I tried this with 50000 records (which means 2000 batches) and it took approximately 15 seconds. But we can do much better!

Parallel Batch Import

Instead of processing each batch sequentially, we can spin up a goroutine for each batch:

func parallelBatchImport(numRecords int) {

    startTime := time.Now()

    cities := []string{"NJ", "NY", "ohio"}
    batchSize := 25

    var wg sync.WaitGroup

    processed := numRecords

    for num := 1; num <= numRecords; num = num + batchSize {
        start := num
        end := num + 24

        wg.Add(1)

        go func(s, e int) {
            defer wg.Done()

            batch := make(map[string][]types.WriteRequest)
            var requests []types.WriteRequest

            for i := s; i <= e; i++ {
                user := User{Email: uuid.NewString() + "@foo.com", Age: rand.Intn(49) + 1, City: cities[rand.Intn(len(cities))]}

                item, err := attributevalue.MarshalMap(user)
                if err != nil {
                    log.Fatal("marshal map failed", err)
                }
                requests = append(requests, types.WriteRequest{PutRequest: &types.PutRequest{Item: item}})
            }

            batch[table] = requests

            op, err := client.BatchWriteItem(context.Background(), &dynamodb.BatchWriteItemInput{
                RequestItems: batch,
            })

            if err != nil {
                log.Fatal("batch write error", err)
            }

            if len(op.UnprocessedItems) != 0 {
                processed = processed - len(op.UnprocessedItems)
            }

        }(start, end)
    }

    log.Println("waiting for all batches to finish....")
    wg.Wait()

    log.Println("all batches finished. inserted", processed, "records in", time.Since(startTime).Seconds(), "seconds")

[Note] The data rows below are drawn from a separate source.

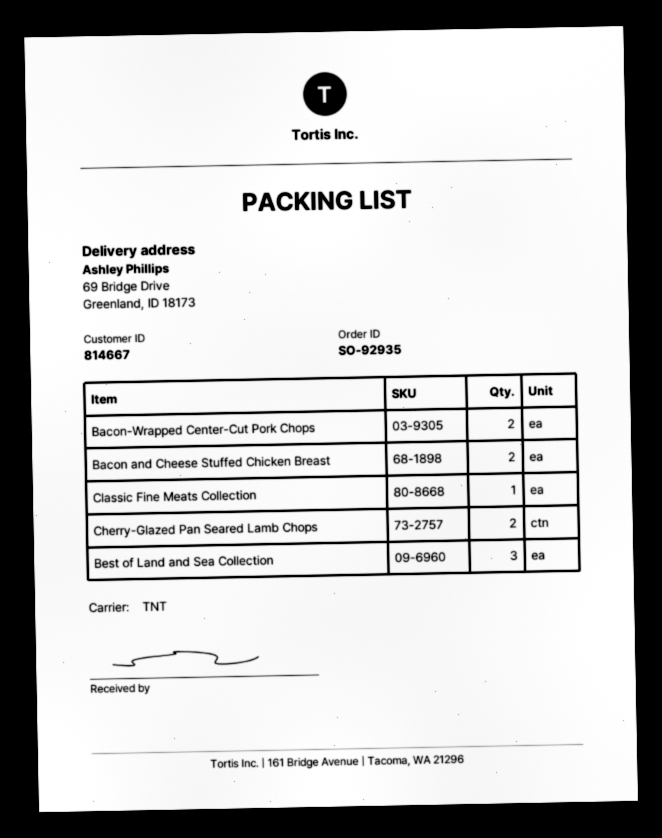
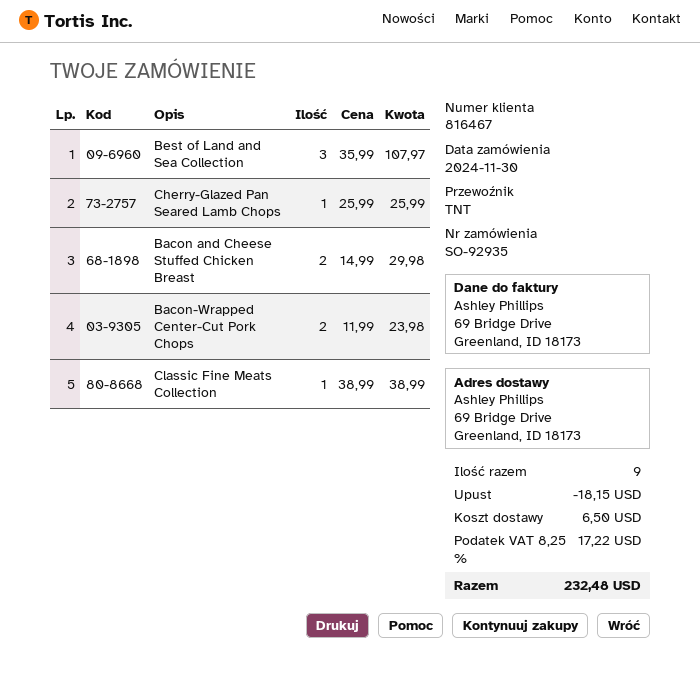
customer number: 814667 -> 816467
Cherry-Glazed Pan Seared Lamb Chops: 2 -> 1

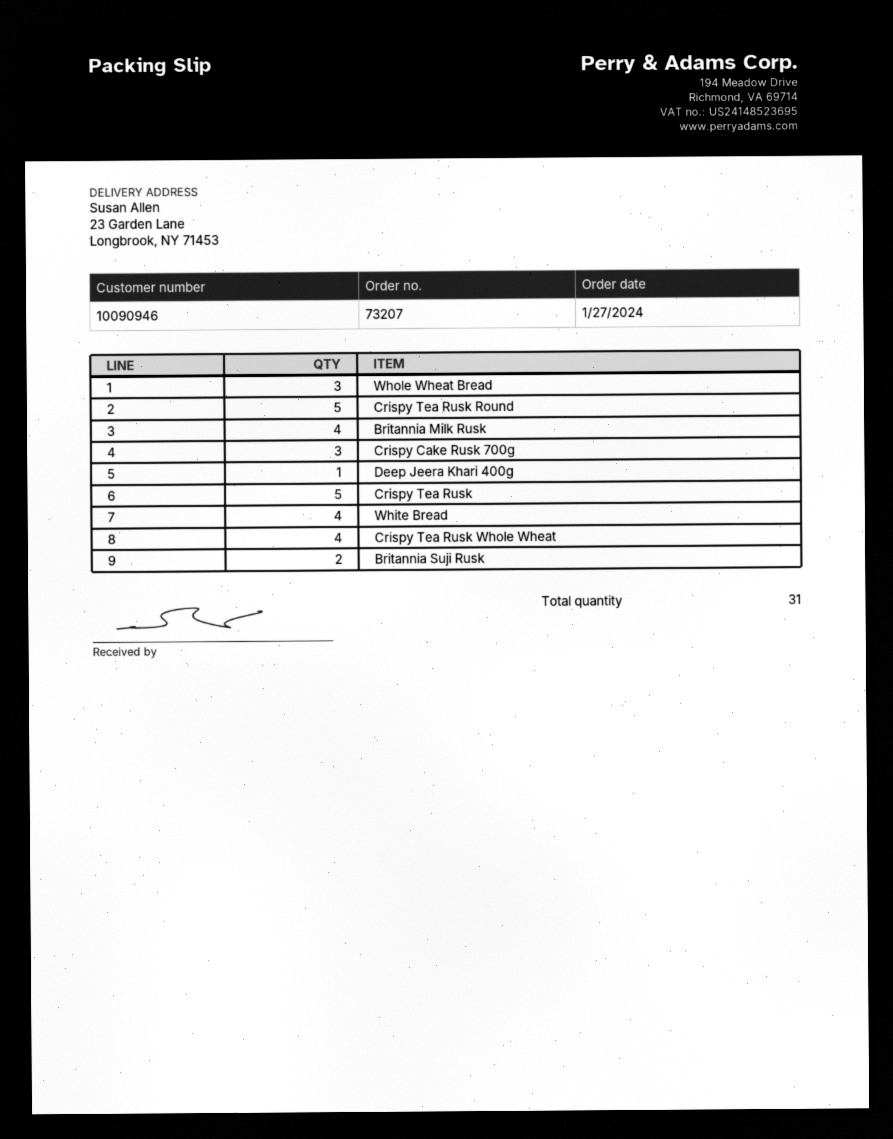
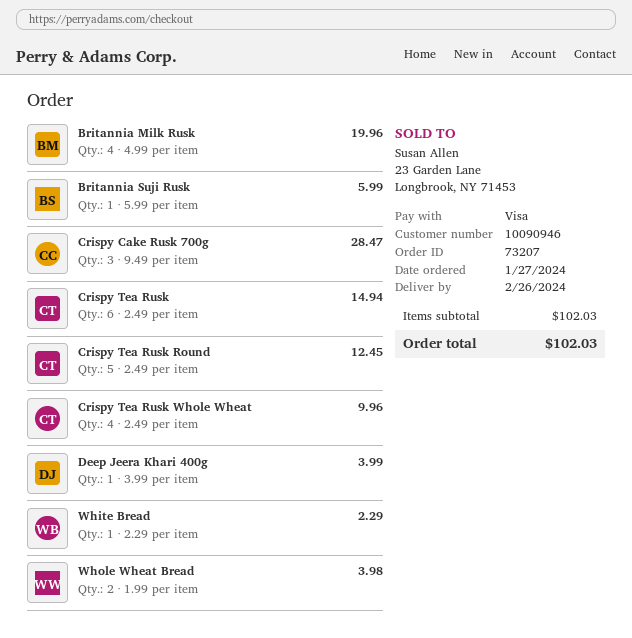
Whole Wheat Bread: 3 -> 2
Crispy Tea Rusk: 5 -> 6
White Bread: 4 -> 1
Britannia Suji Rusk: 2 -> 1

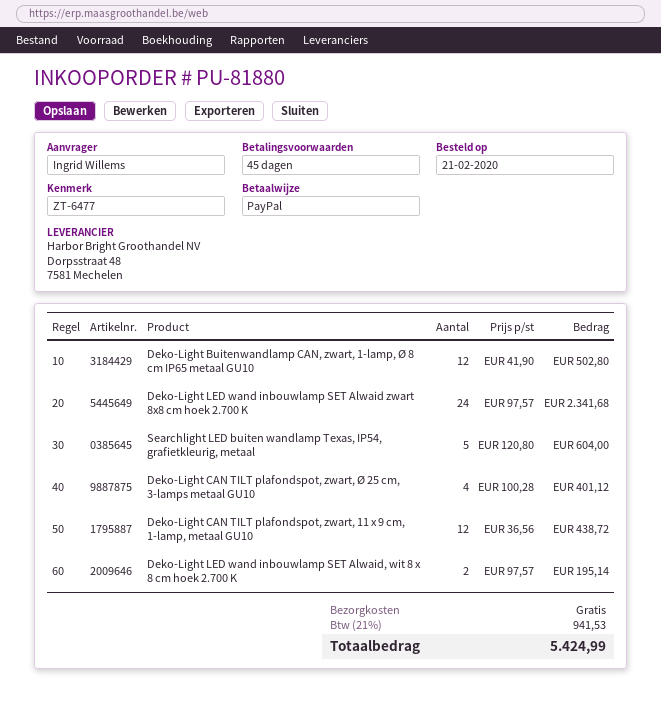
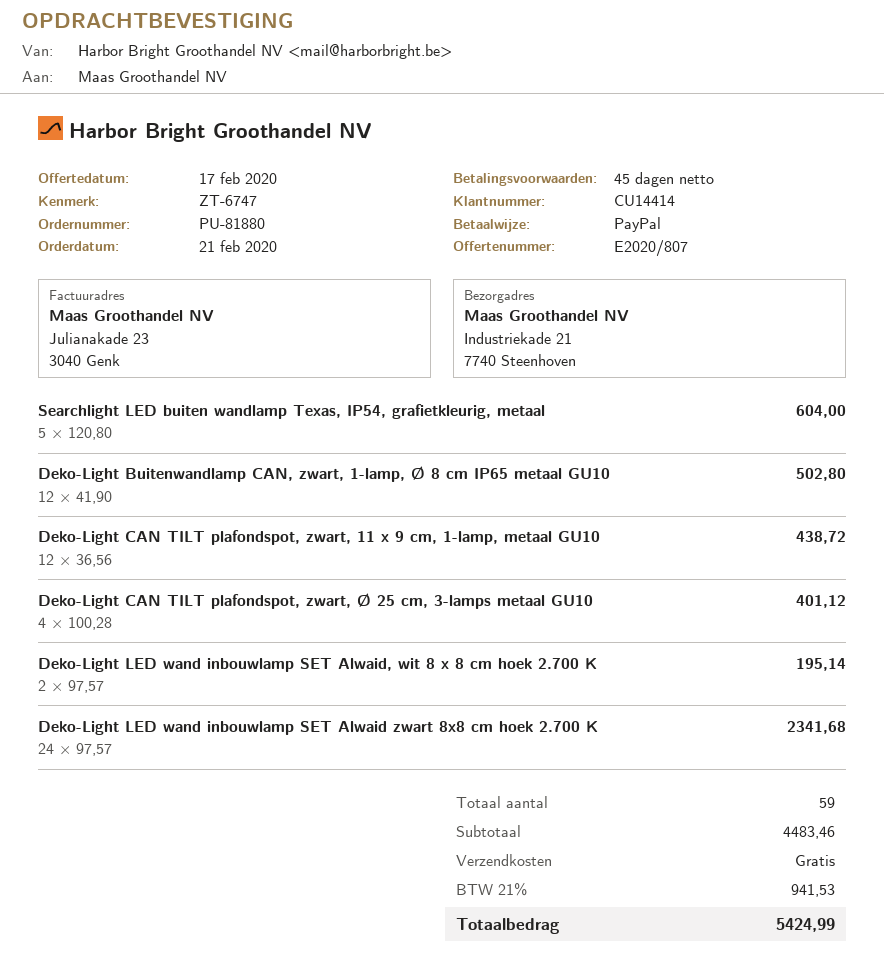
reference: ZT-6477 -> ZT-6747

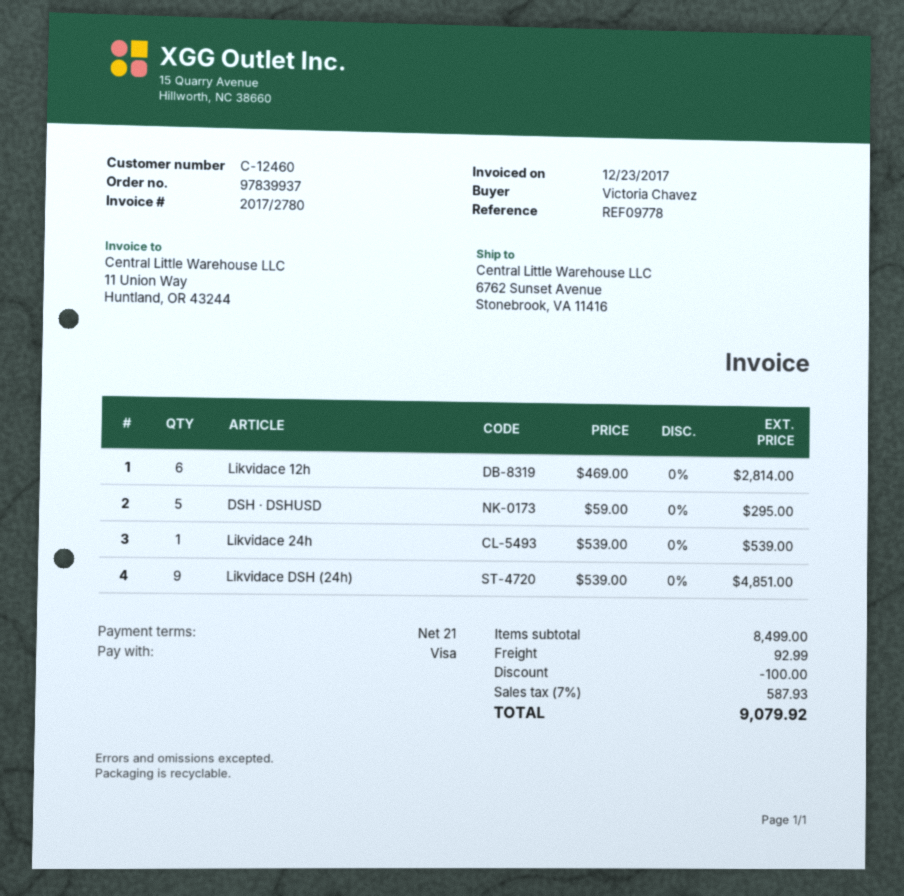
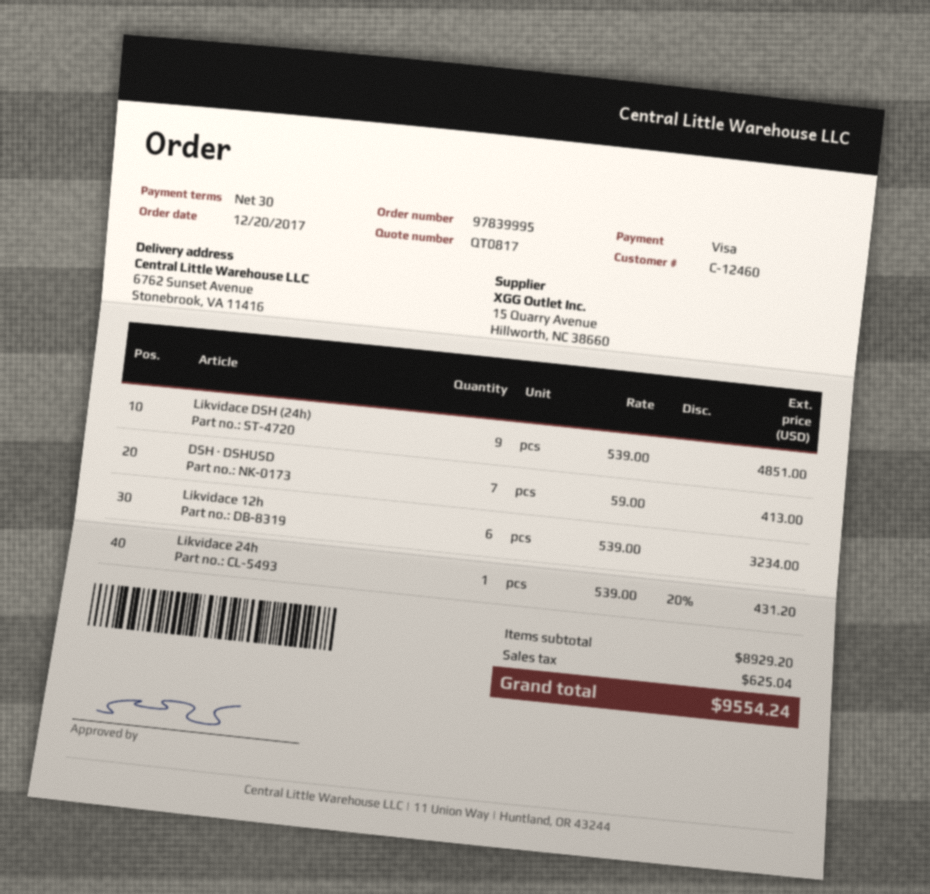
order number: 97839937 -> 97839995
payment terms: 21 days -> 30 days
Likvidace 12h: 6 x 469.00 = 2814.00 -> 6 x 539.00 = 3234.00
DSH · DSHUSD: 5 x 59.00 = 295.00 -> 7 x 59.00 = 413.00
Likvidace 24h: 1 x 539.00 = 539.00 -> 1 x 539.00 - 20% = 431.20
subtotal: 8499.00 -> 8929.20
discount: 100.00 -> none
shipping: 92.99 -> none
tax: 587.93 -> 625.04
total: 9079.92 -> 9554.24

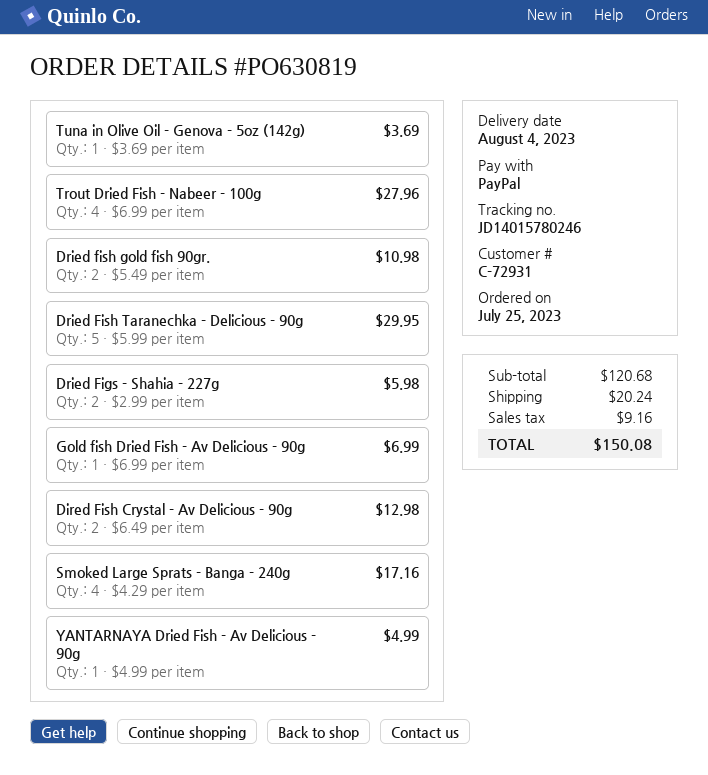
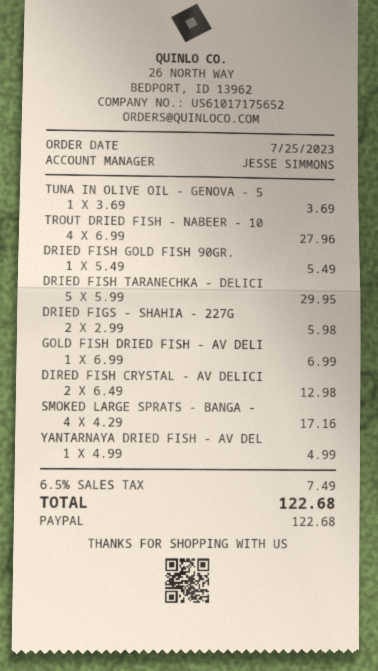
Dried fish gold fish 90gr.: 2 x 5.49 = 10.98 -> 1 x 5.49 = 5.49
shipping: 20.24 -> none
tax: 9.16 -> 7.49
total: 150.08 -> 122.68

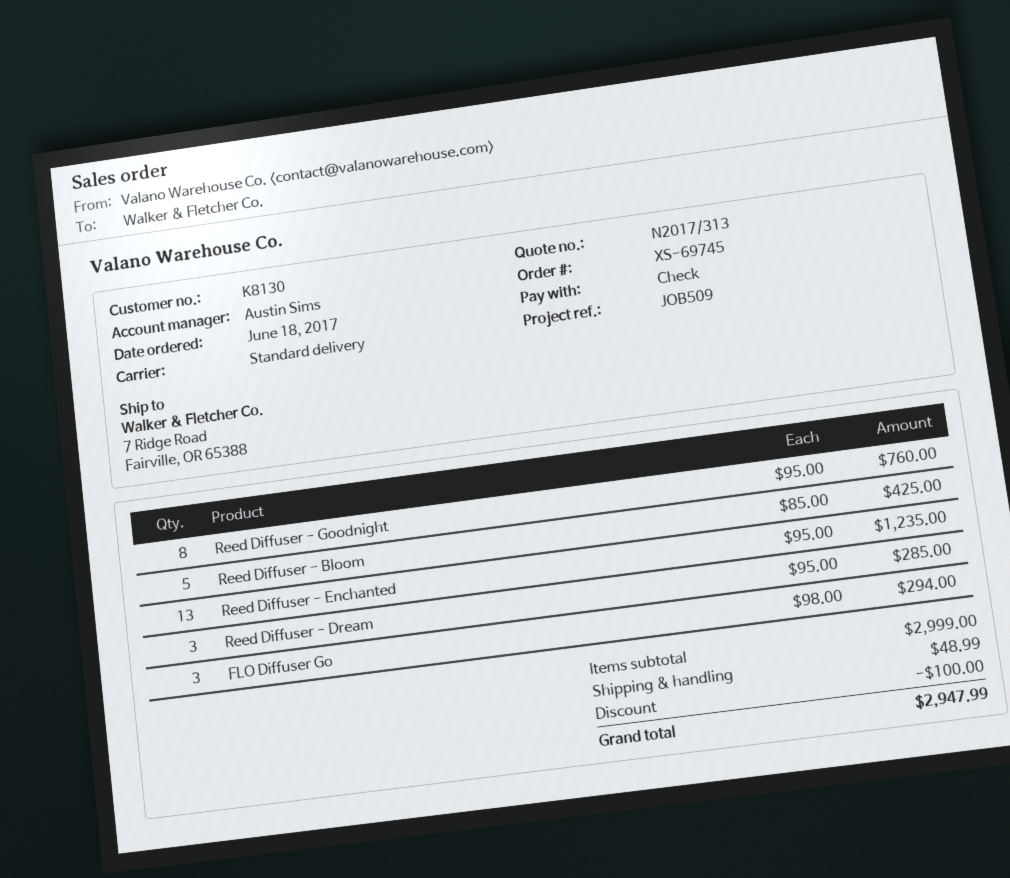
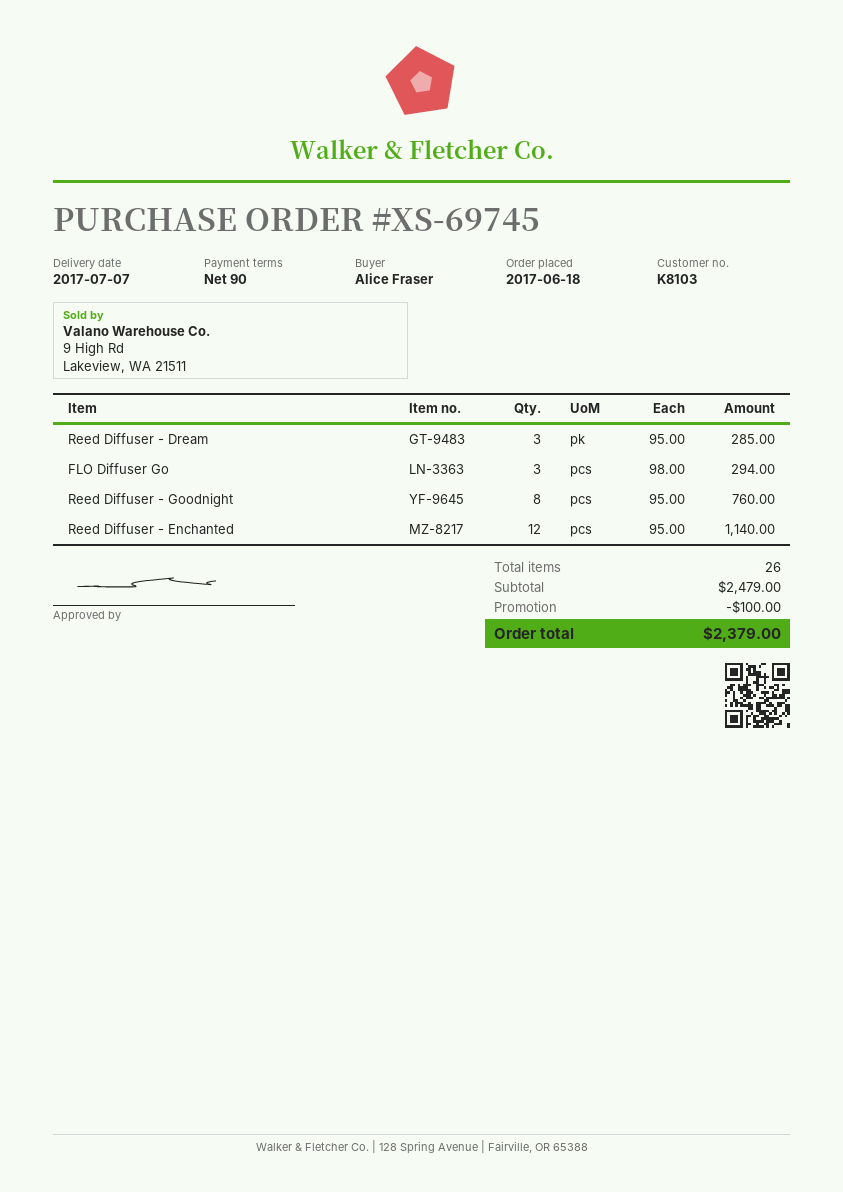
customer number: K8130 -> K8103
Reed Diffuser - Bloom: 5 x 85.00 = 425.00 -> none
Reed Diffuser - Enchanted: 13 x 95.00 = 1235.00 -> 12 x 95.00 = 1140.00
subtotal: 2999.00 -> 2479.00
shipping: 48.99 -> none
total: 2947.99 -> 2379.00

    if processed != numRecords {
        log.Println("there were", (numRecords - processed), "unprocessed records")
    }
}


The results improved by a good margin. Here is what I got. On average:

  • Inserting 50000 records took ~ 2.5 seconds.
  • Inserted 100000 records in ~ 4.5 to 5 seconds
  • Inserted 150000 records in less than 9.5 seconds
  • Inserted 200000 records in less than 11.5 seconds

There may be unprocessed records in a batch. This example detects these records, but the retry logic has been skipped to keep things simple. Ideally, you should have an (exponential back-off-based) retry mechanism for handling unprocessed records as well.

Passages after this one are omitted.